5. Ninjababy : Rather magnificently this manages to be extremely funny, very serious, dramatic, ridiculous - and fabulously, fabulously entertaining. 

Should be required viewing in Texas although, as ever, I fear the people who most need to see it never would.

Oh, and if anyone happens to have flatmate Ingrid's number ...




4. Petite Maman : Absolutely lovely. Tender and profound memories foretold amongst the autumn leaves of childhood. Celine Sciamma is incapable of making anything which is less than stellar. 




3. Limbo : A profoundly humanist film with much of the gentle, deadpan absurdism of Kaurismaki and deep emotional resonance about refugees awaiting asylum decisions and undergoing ‘cultural acclimatisation’ in the Outer Hebrides. They converse through the universal language of American sit coms and music but with an underlying sadness about being parted from their homelands. 

There are marvellous grace notes such as the post van that delivers decision letters which arrives playing opera at concert volume. 
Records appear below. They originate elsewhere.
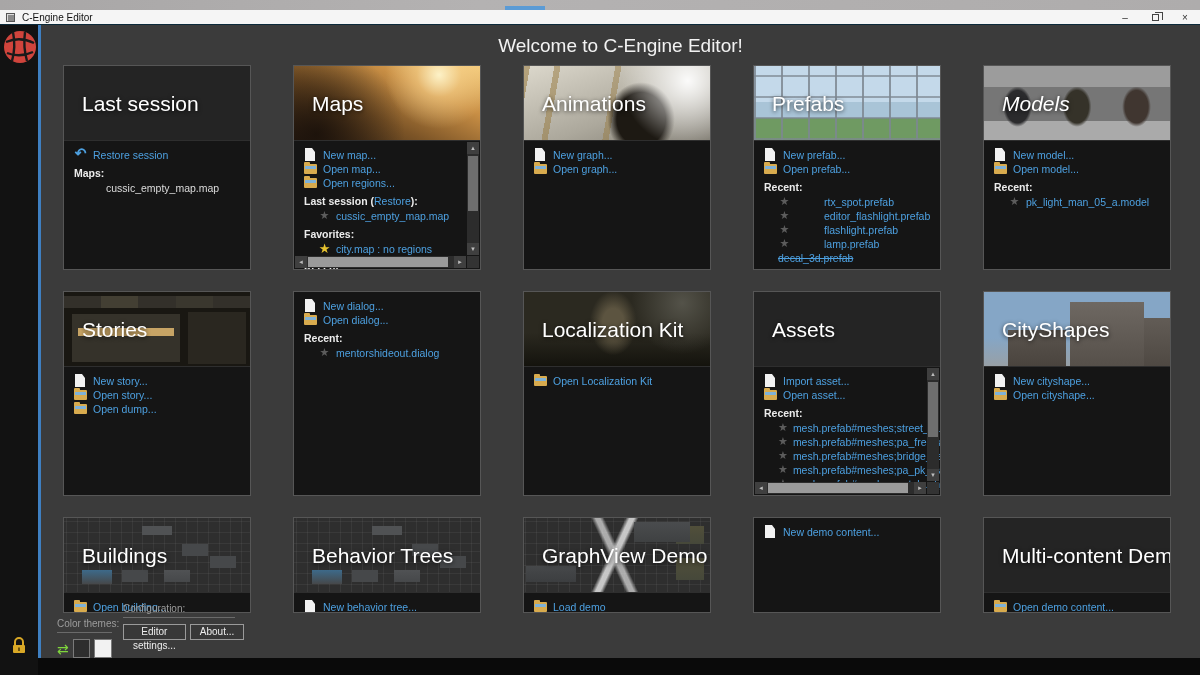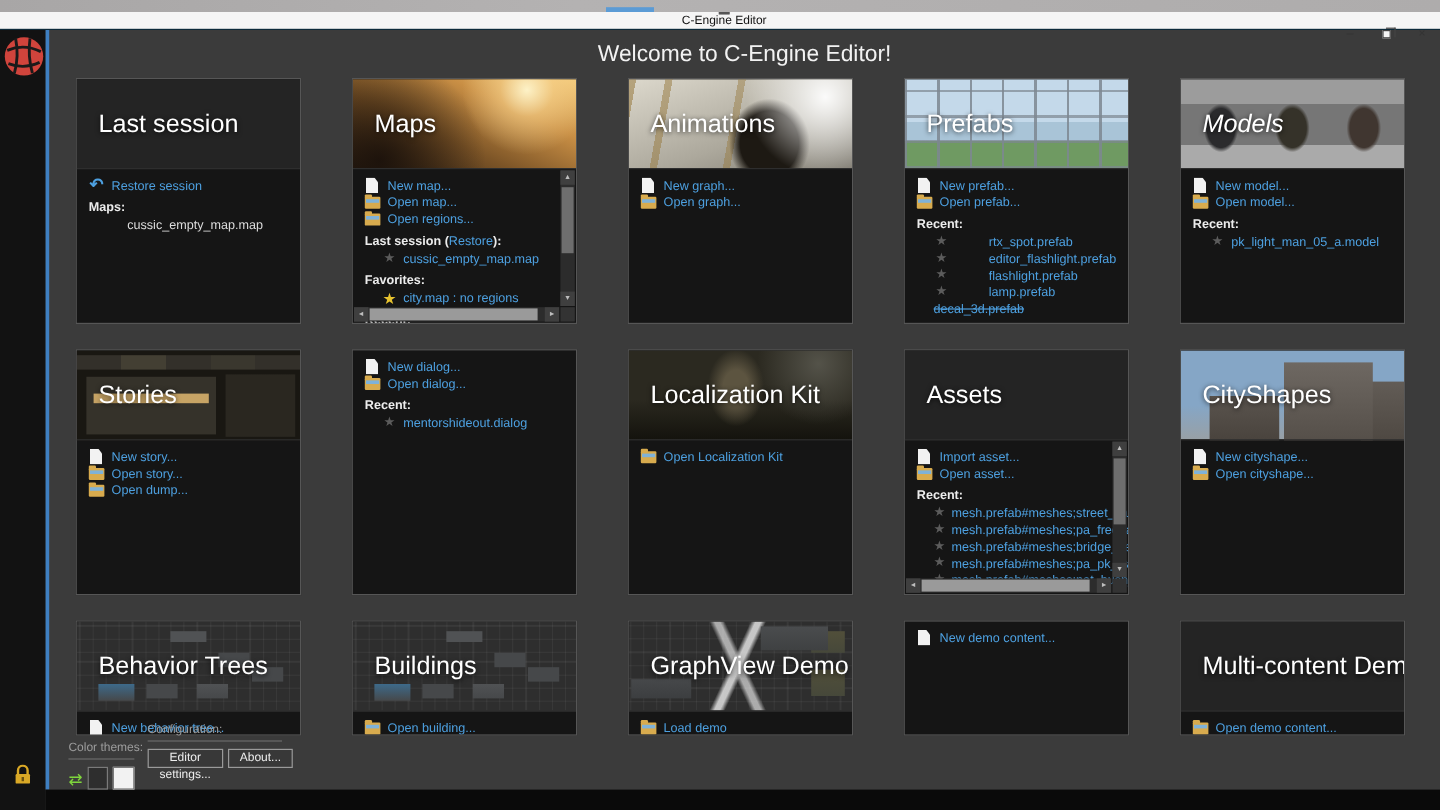--- a/index.html
+++ b/index.html
@@ -14,7 +14,7 @@
 
   
   .titlebar { position:absolute; left:0; top:10px; width:1200px; height:15px; background:#f5f5f5;
-              display:flex; align-items:center; border-bottom:1px solid #0c2a3a;flex-direction:column; }
+              display:flex; align-items:center; border-bottom:1px solid #0c2a3a; }
   .app-icon { width:9px; height:9px; margin-left:6px; background:#8a8a8a; border:1px solid #555;
               box-shadow:inset 1px 1px 0 #ddd; }
   .titlebar-text { font-size:10px; color:#111; margin-left:7px; }

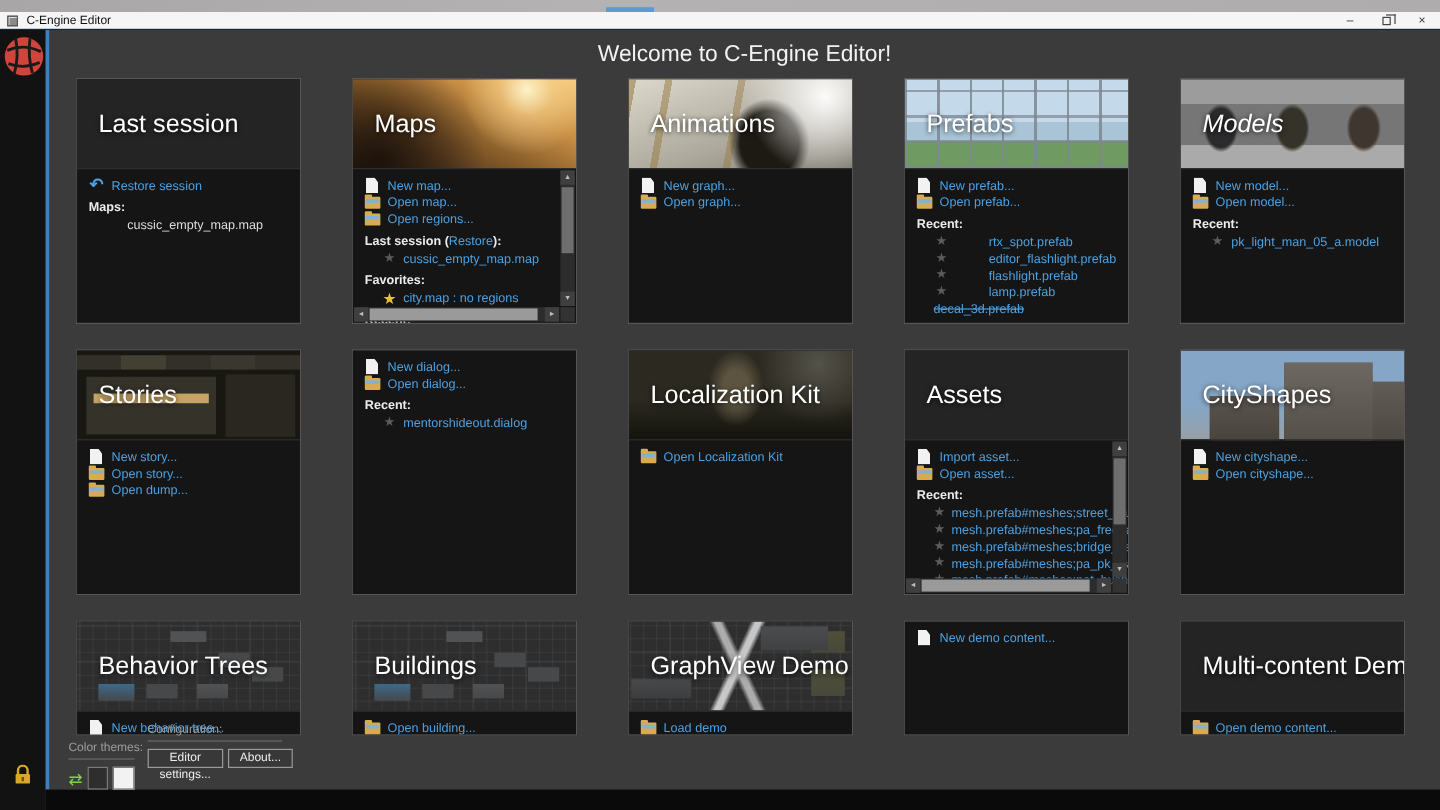--- a/index.html
+++ b/index.html
@@ -493,6 +493,19 @@
         </div>
         <div class="card">
           <div class="card-header thumb-nodes">
+            <div class="card-title">Buildings</div>
+          </div>
+          <div class="card-body">
+            <div class="row link">
+              <span class="icon-cell">
+                <span class="icon-folder"></span>
+              </span>
+              <span class="link-label">Open building...</span>
+            </div>
+          </div>
+        </div>
+        <div class="card">
+          <div class="card-header thumb-nodes">
             <div class="card-title">Behavior Trees</div>
           </div>
           <div class="card-body">
@@ -501,19 +514,6 @@
                 <span class="icon-file"></span>
               </span>
               <span class="link-label">New behavior tree...</span>
-            </div>
-          </div>
-        </div>
-        <div class="card">
-          <div class="card-header thumb-nodes">
-            <div class="card-title">Buildings</div>
-          </div>
-          <div class="card-body">
-            <div class="row link">
-              <span class="icon-cell">
-                <span class="icon-folder"></span>
-              </span>
-              <span class="link-label">Open building...</span>
             </div>
           </div>
         </div>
The focus is, however, resolutely on the identity of the refugee. There are no saviours. There is just the wind and the rain, the sun and the snow and the old fashioned phone box on the moors which is the fulcrum for conversations with family and all of the associated guilt, hope and longing.
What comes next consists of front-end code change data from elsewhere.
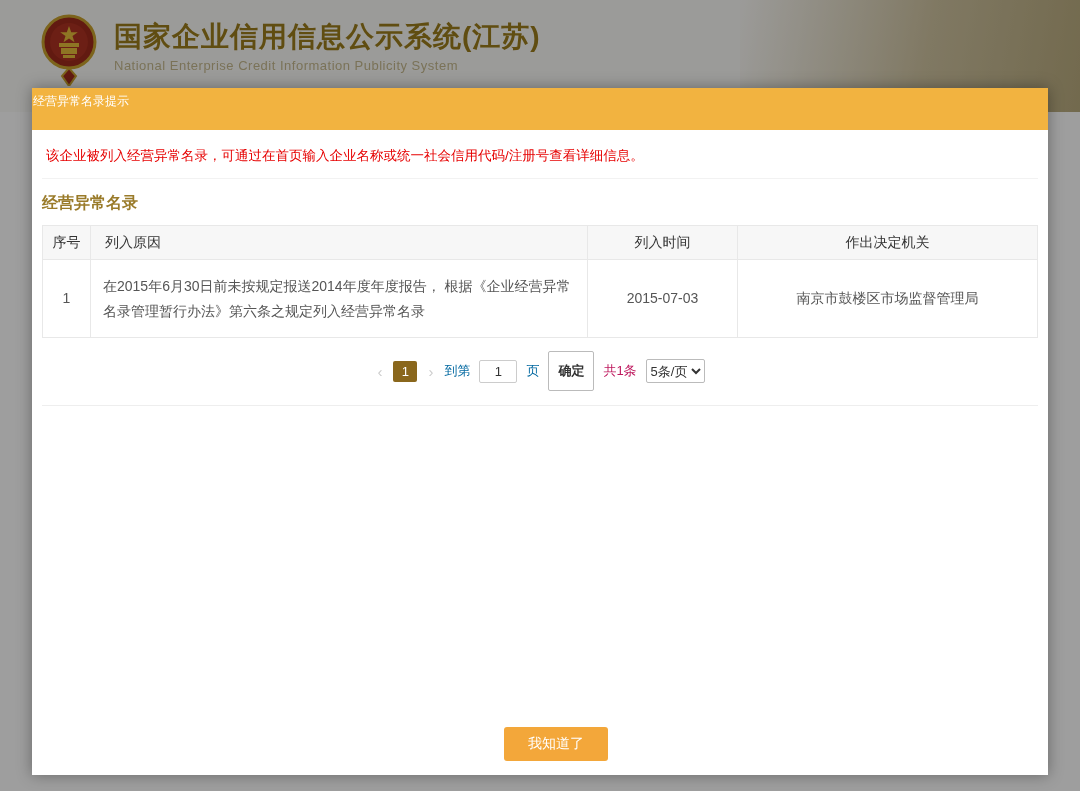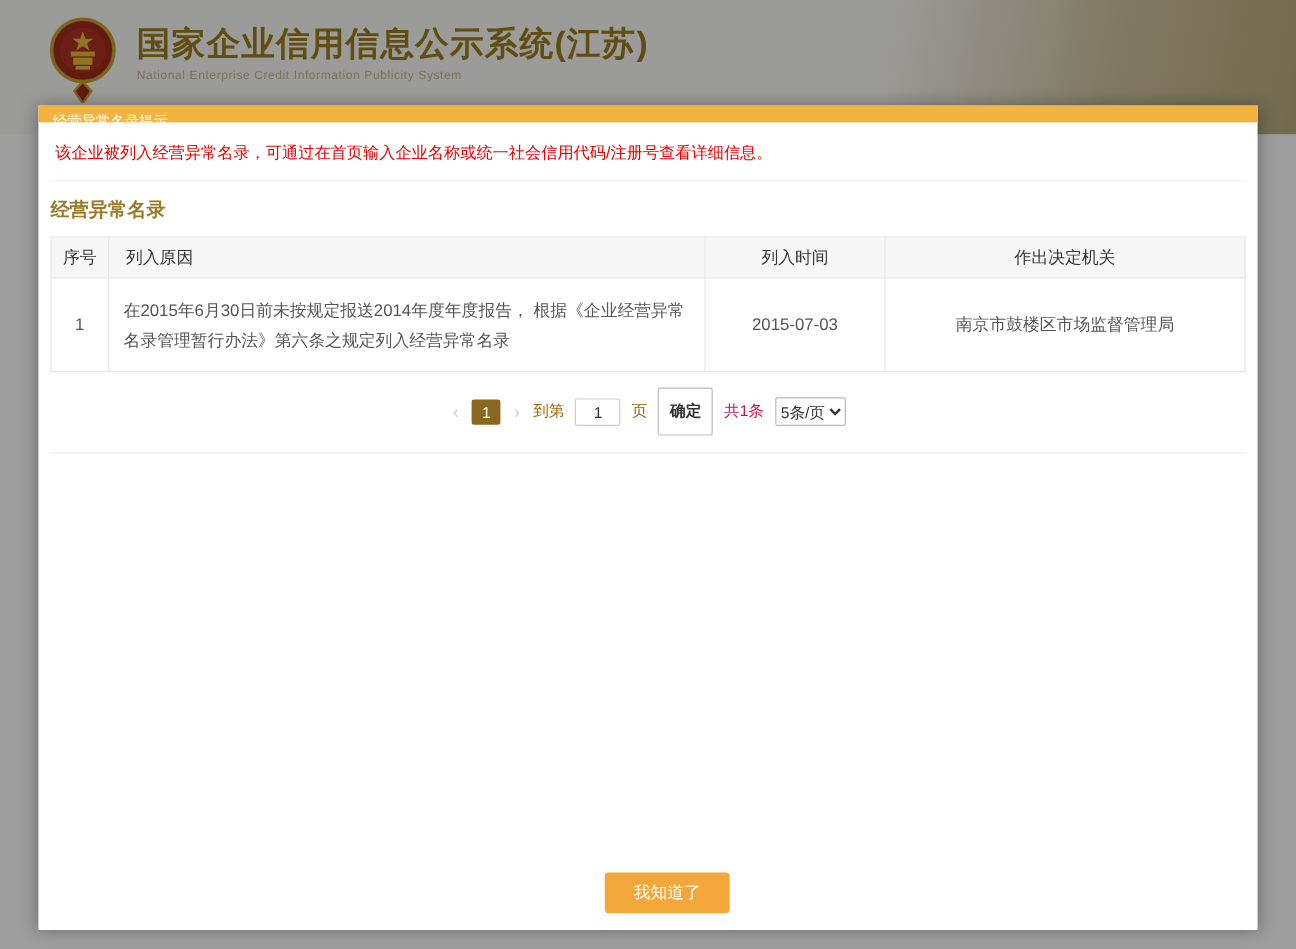--- a/index.html
+++ b/index.html
@@ -50,7 +50,7 @@
   }
   .site-subtitle {
     margin-top: 4px;
-    font-size: 10px;
+    font-size: 13px;
     color: #c5b98e;
     letter-spacing: 0.5px;
   }

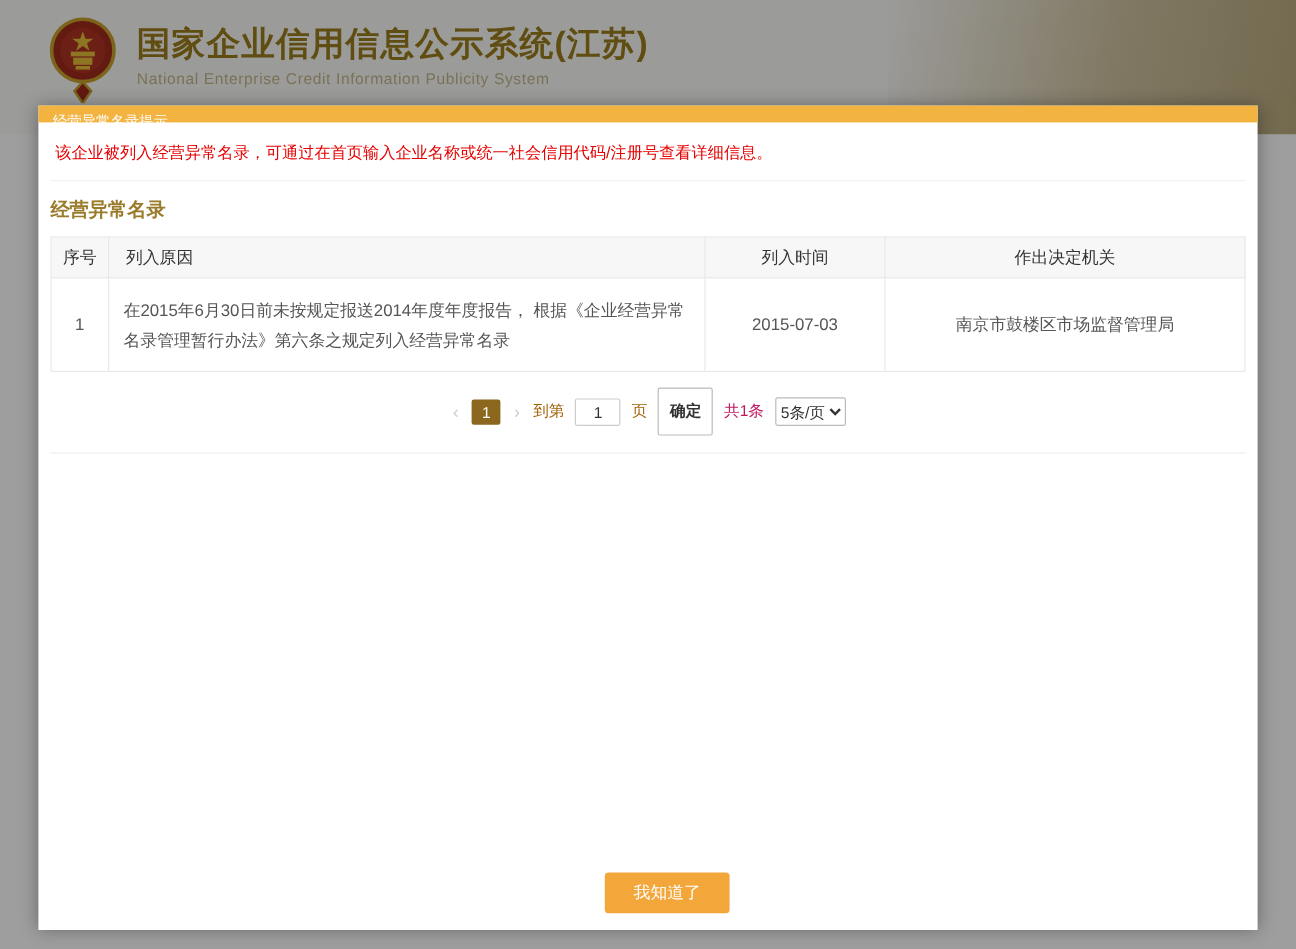--- a/index.html
+++ b/index.html
@@ -75,12 +75,12 @@
     flex-direction: column;
   }
   .modal-titlebar {
-    height: 14px;
+    height: 42px;
     line-height: 26px;
     background: #f2b340;
     color: #ffffff;
     font-size: 12px;
-    padding-left: 12px;
+    padding-left: 1px;
     flex: 0 0 auto;
   }
   .modal-body {

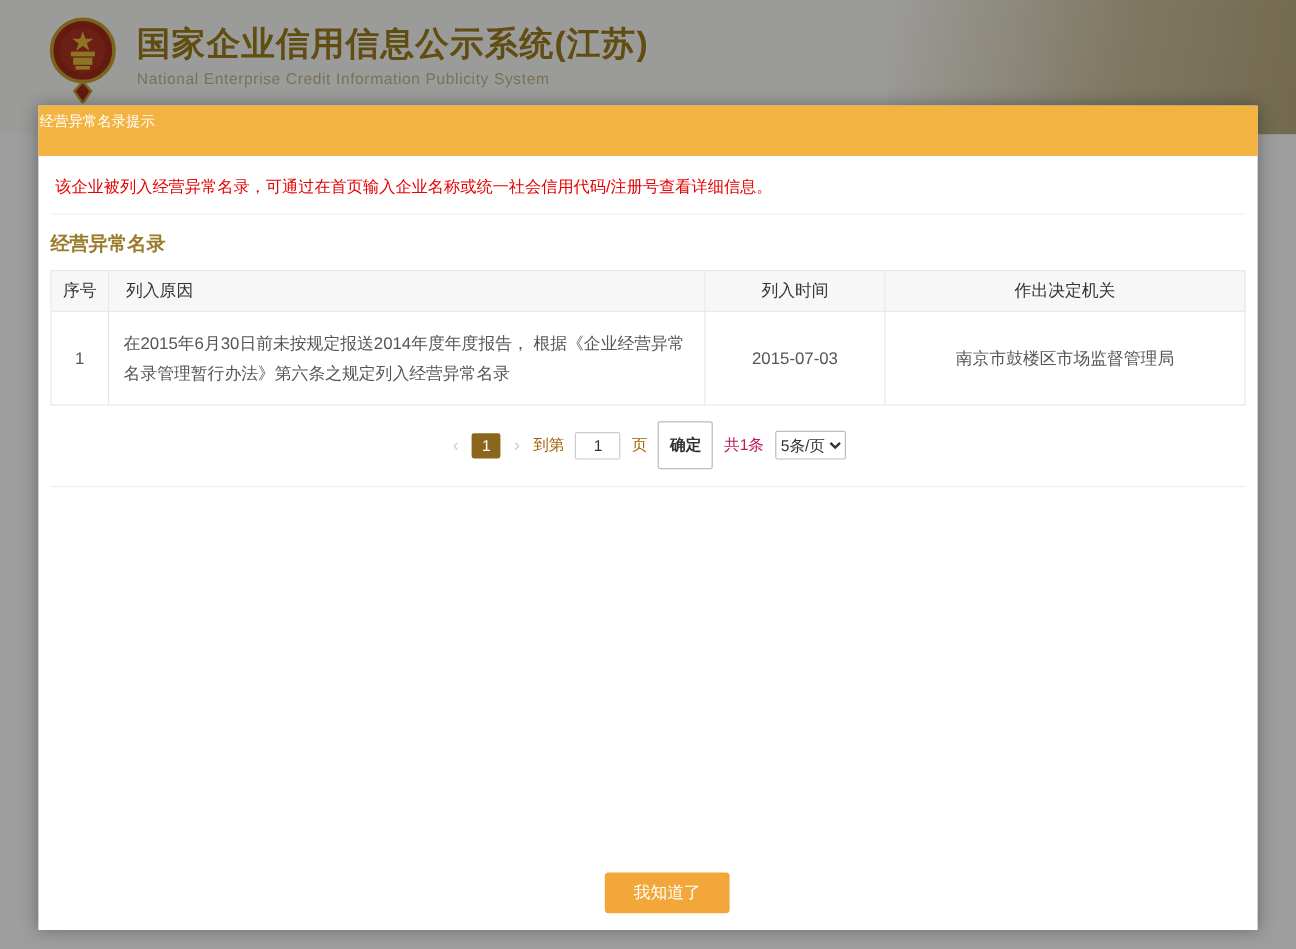--- a/index.html
+++ b/index.html
@@ -163,7 +163,7 @@
     border-radius: 2px;
     cursor: pointer;
   }
-  .pg-label { color: #a16207; text-align: right; }
+  .pg-label { color: #0369a1; text-align: right; }
   .pg-input {
     width: 38px;
     height: 23px;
It is a fabulous conceit, magnificently realised.



2. What Do We See When We look At The Sky? : Well the answer to the question in the title is something quite magical, droll, a quotidian world in which the uncanny is also immanent, portrayed with a wonderful guilelessness but also the awareness that these rhapsodic moments in their golden light occur as the world burns. 

Rivette would have made an 8 hour version. 

That question though. 

One answer is that we see what we wish to see. And that can provide some hope amidst the chaos. There are genuine moments of magic like the existence of Lionel Messi (I’d suggest Mo Salah but then I’m an LFC supporter) able to do things with a football that few others would even attempt. Like what happens to the main characters in this film. 

Football is also a near universal language. For heaven’s sake even the dogs are obsessed and have their own specific viewing positions. In this film there’s the dog ‘Vardy’ who is a big England fan. They have as much right to enjoy it as the humans. 

But then we choose to watch the football whilst everything else goes to hell. And what will we tell future generations about that choice?

But then again football can provide genuinely communal feeling like few others things. Their film contains perhaps the most rhapsodic football sequence ever. 

So perhaps the answer that we should give about staring at the sky is to acknowledge that it is not just us humans who see it.



1. The Worst Person In The World : Exquisite from the start, surprising, funny, touching - all that one might hope - the film then hits you with a rhapsodic freeze frame set piece from which it accelerates towards a finale of jaw dropping low key magnificence, sad and hopeful in equal measure. 

There is a sequence (episode 11 if you must know) which is perhaps the best ever encapsulation of the fragility and profundity of true intimacy when Julie and Aksel observe that when they are both gone all that passed between them will then be unknown to the world. I admit I wept at that point.